## PROBLEM TO SOLVE:
Your copy should match the records below word for word and contain no pictures.
(DATA begins)
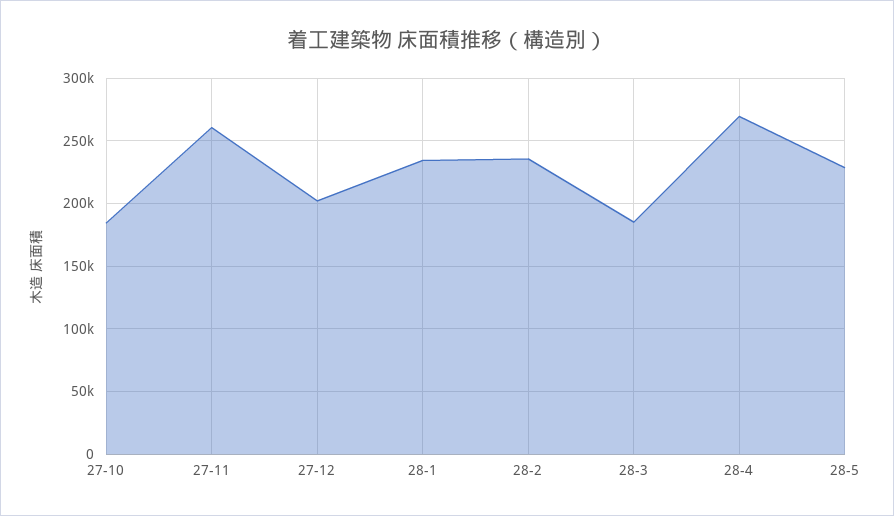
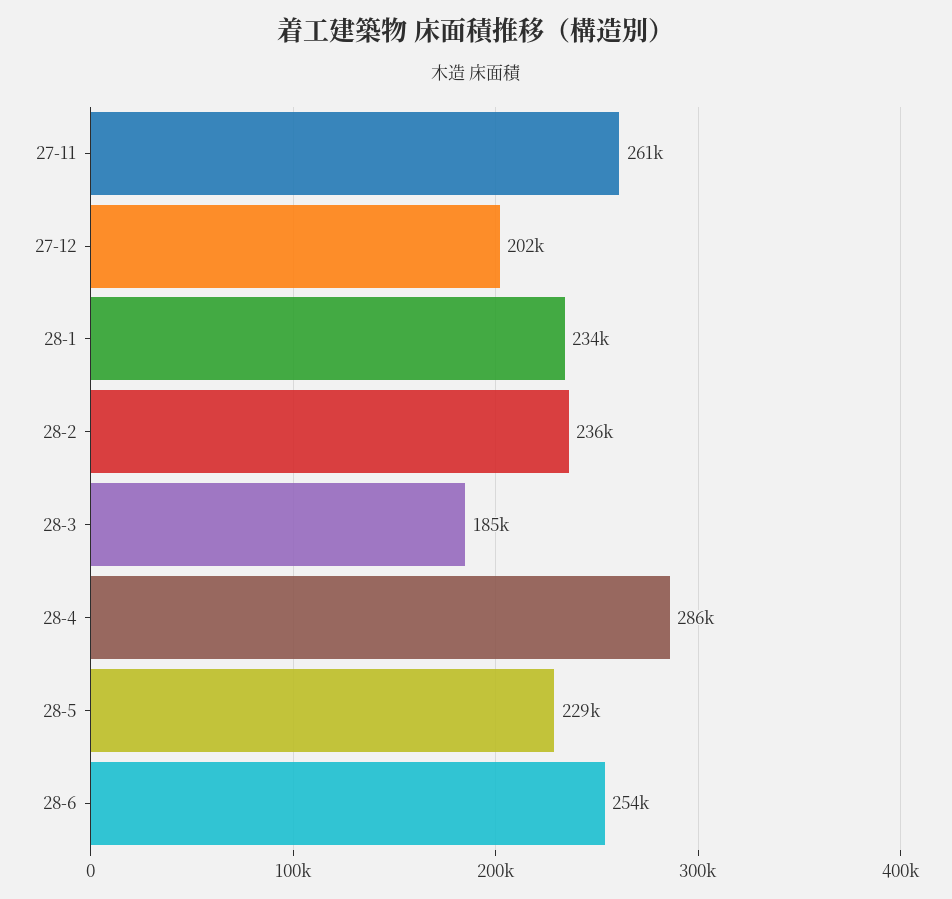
27-10: 185000 -> none
28-4: 270000 -> 286000
28-6: none -> 254000

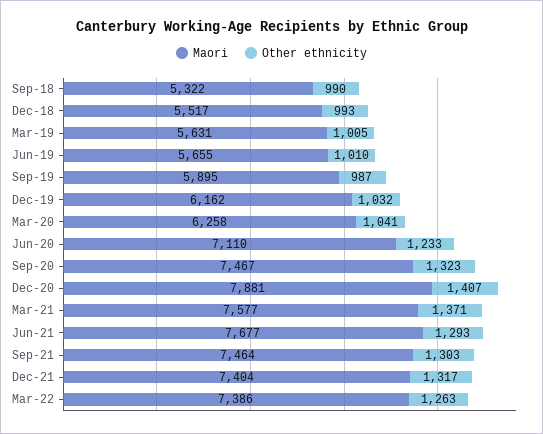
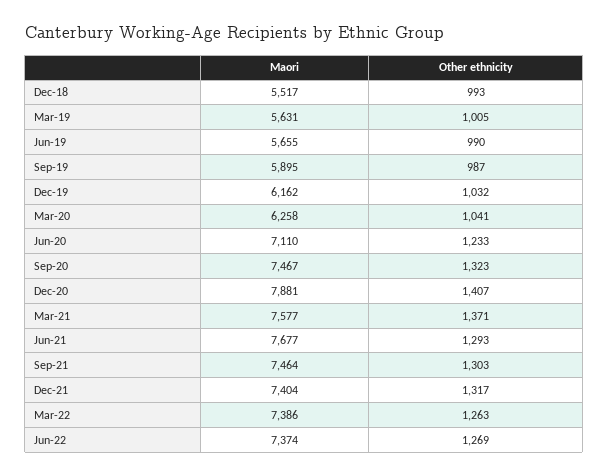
Maori, Sep-18: 5322 -> none
Other ethnicity, Sep-18: 990 -> none
Other ethnicity, Jun-19: 1010 -> 990
Maori, Jun-22: none -> 7374
Other ethnicity, Jun-22: none -> 1269

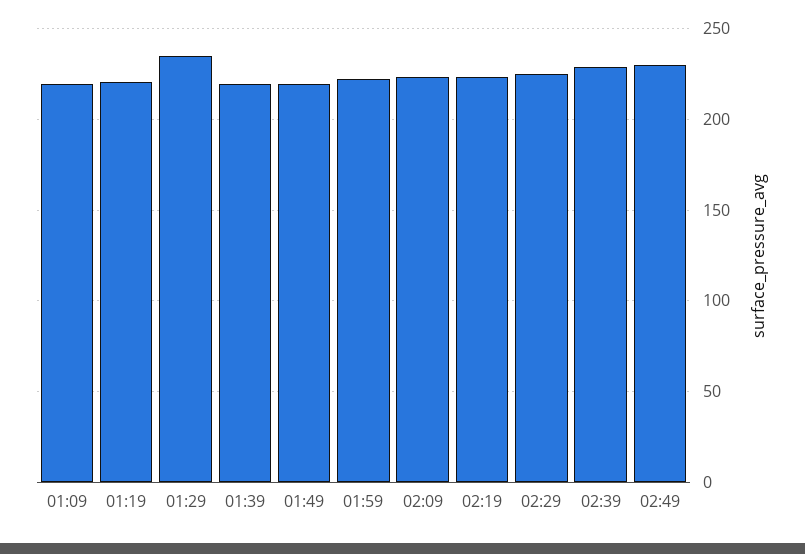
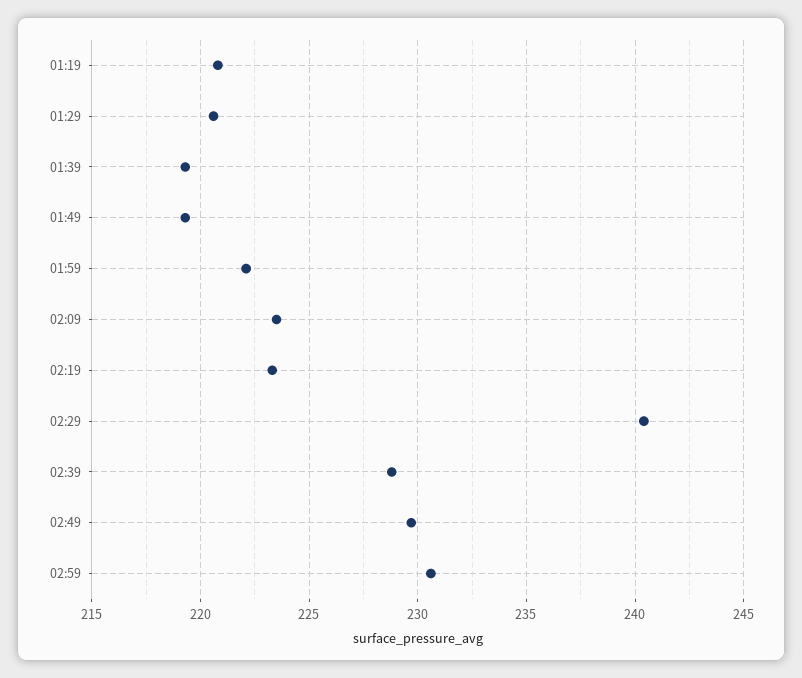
01:09: 220 -> none
01:29: 235 -> 220.5
02:29: 225 -> 240.5
02:59: none -> 230.5

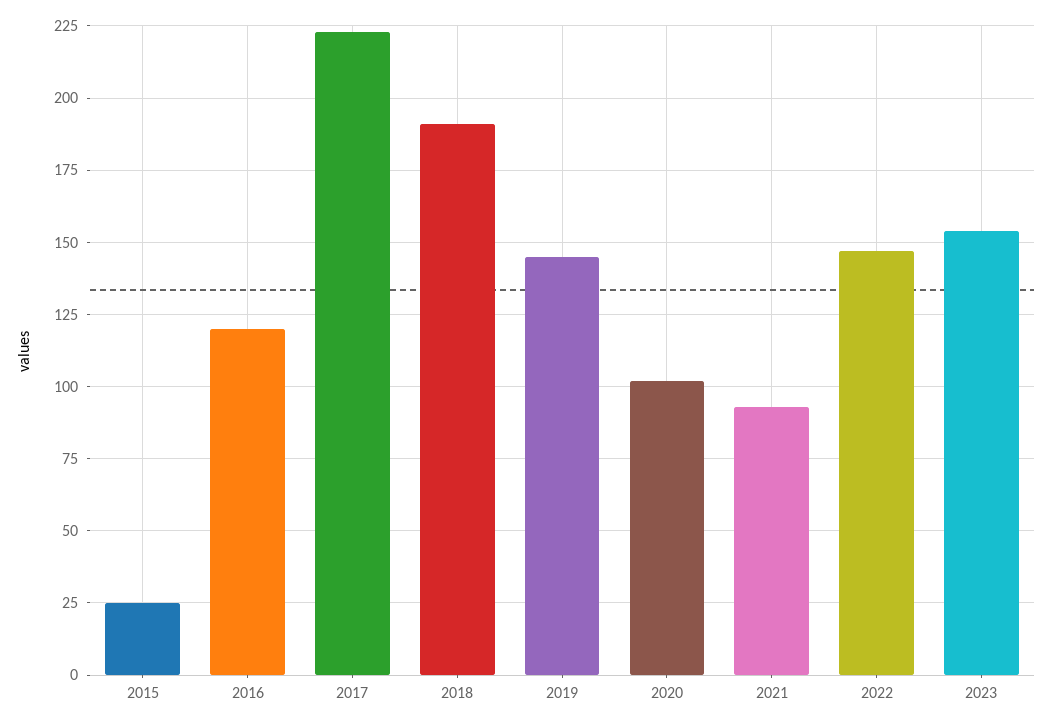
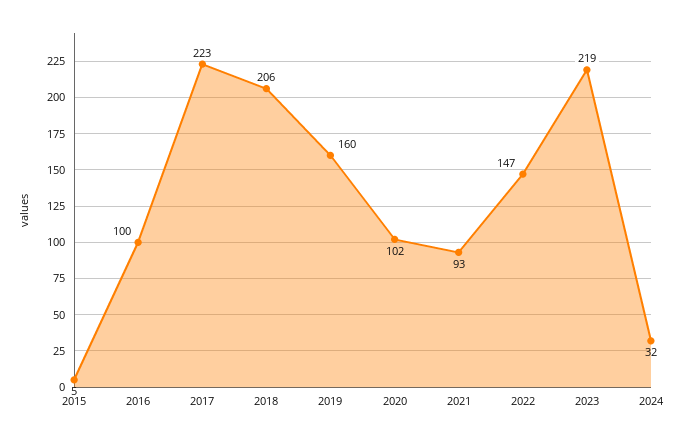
2015: 25 -> 5
2016: 120 -> 100
2018: 190 -> 206
2019: 145 -> 160
2023: 155 -> 219
2024: none -> 32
(DATA ends)
## RESPONSE AREA:
27-10: 185000 -> none
28-4: 270000 -> 286000
28-6: none -> 254000

Maori, Sep-18: 5322 -> none
Other ethnicity, Sep-18: 990 -> none
Other ethnicity, Jun-19: 1010 -> 990
Maori, Jun-22: none -> 7374
Other ethnicity, Jun-22: none -> 1269

01:09: 220 -> none
01:29: 235 -> 220.5
02:29: 225 -> 240.5
02:59: none -> 230.5

2015: 25 -> 5
2016: 120 -> 100
2018: 190 -> 206
2019: 145 -> 160
2023: 155 -> 219
2024: none -> 32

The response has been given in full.